▶ _Records to process_
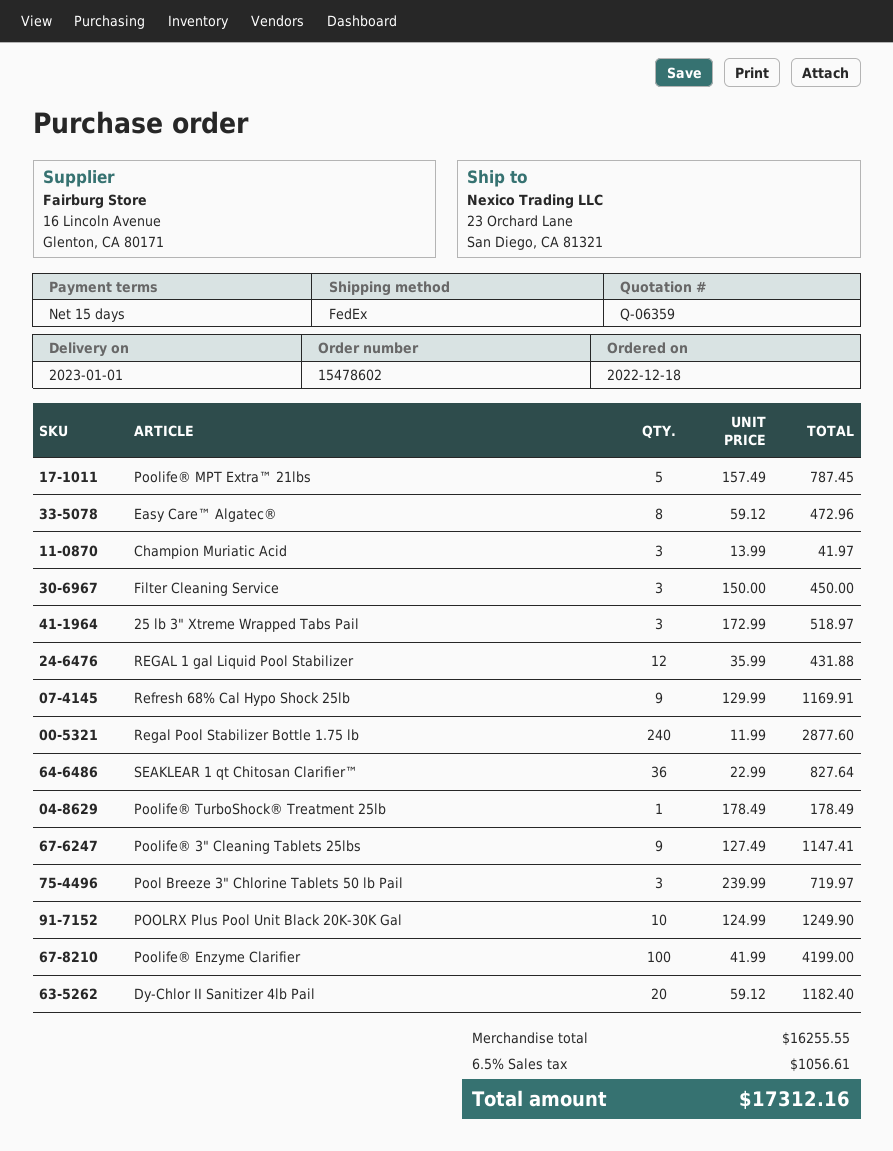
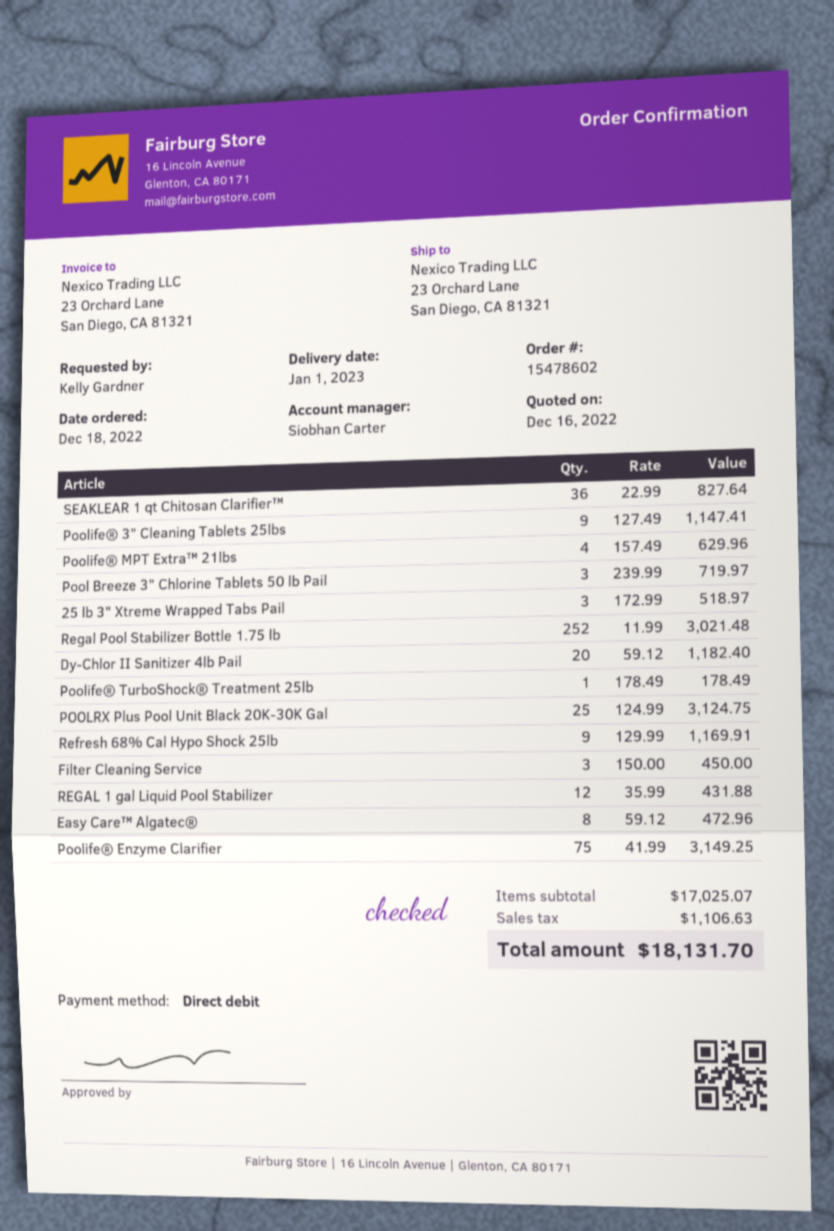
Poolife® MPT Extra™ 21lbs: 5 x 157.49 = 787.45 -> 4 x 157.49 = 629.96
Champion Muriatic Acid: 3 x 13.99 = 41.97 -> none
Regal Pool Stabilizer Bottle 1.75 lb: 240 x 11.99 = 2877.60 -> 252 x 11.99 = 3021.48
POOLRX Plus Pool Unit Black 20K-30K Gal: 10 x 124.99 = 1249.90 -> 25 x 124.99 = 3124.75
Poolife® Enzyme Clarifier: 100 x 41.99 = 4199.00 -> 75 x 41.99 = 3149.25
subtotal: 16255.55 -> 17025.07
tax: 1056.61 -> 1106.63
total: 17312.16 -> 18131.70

▶ _What you are asked to do_
Within the data above, pick out all lines holding the word "Poolife".

▶ _Written solution_
Poolife® MPT Extra™ 21lbs: 5 x 157.49 = 787.45 -> 4 x 157.49 = 629.96
Poolife® Enzyme Clarifier: 100 x 41.99 = 4199.00 -> 75 x 41.99 = 3149.25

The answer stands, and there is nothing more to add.